> **WHAT YOU HAVE TO DO**
Could you retype all of the entries below word for word?

Recorded data
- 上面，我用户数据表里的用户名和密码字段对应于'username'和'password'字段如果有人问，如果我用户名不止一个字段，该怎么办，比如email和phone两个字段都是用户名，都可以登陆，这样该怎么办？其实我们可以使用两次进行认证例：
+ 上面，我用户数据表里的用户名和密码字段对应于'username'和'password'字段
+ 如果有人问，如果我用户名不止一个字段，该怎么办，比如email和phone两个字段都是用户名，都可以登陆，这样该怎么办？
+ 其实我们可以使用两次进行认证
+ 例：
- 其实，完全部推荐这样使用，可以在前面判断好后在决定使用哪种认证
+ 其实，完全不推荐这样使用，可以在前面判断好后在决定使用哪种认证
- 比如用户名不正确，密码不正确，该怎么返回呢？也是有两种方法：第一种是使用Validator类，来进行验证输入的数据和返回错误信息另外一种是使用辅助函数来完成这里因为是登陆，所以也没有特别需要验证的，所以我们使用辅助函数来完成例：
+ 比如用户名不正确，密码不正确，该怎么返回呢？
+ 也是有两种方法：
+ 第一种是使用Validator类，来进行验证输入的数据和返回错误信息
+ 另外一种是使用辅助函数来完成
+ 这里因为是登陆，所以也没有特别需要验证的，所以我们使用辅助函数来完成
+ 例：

> **TASK OUTPUT**
- 上面，我用户数据表里的用户名和密码字段对应于'username'和'password'字段如果有人问，如果我用户名不止一个字段，该怎么办，比如email和phone两个字段都是用户名，都可以登陆，这样该怎么办？其实我们可以使用两次进行认证例：
+ 上面，我用户数据表里的用户名和密码字段对应于'username'和'password'字段
+ 如果有人问，如果我用户名不止一个字段，该怎么办，比如email和phone两个字段都是用户名，都可以登陆，这样该怎么办？
+ 其实我们可以使用两次进行认证
+ 例：
- 其实，完全部推荐这样使用，可以在前面判断好后在决定使用哪种认证
+ 其实，完全不推荐这样使用，可以在前面判断好后在决定使用哪种认证
- 比如用户名不正确，密码不正确，该怎么返回呢？也是有两种方法：第一种是使用Validator类，来进行验证输入的数据和返回错误信息另外一种是使用辅助函数来完成这里因为是登陆，所以也没有特别需要验证的，所以我们使用辅助函数来完成例：
+ 比如用户名不正确，密码不正确，该怎么返回呢？
+ 也是有两种方法：
+ 第一种是使用Validator类，来进行验证输入的数据和返回错误信息
+ 另外一种是使用辅助函数来完成
+ 这里因为是登陆，所以也没有特别需要验证的，所以我们使用辅助函数来完成
+ 例：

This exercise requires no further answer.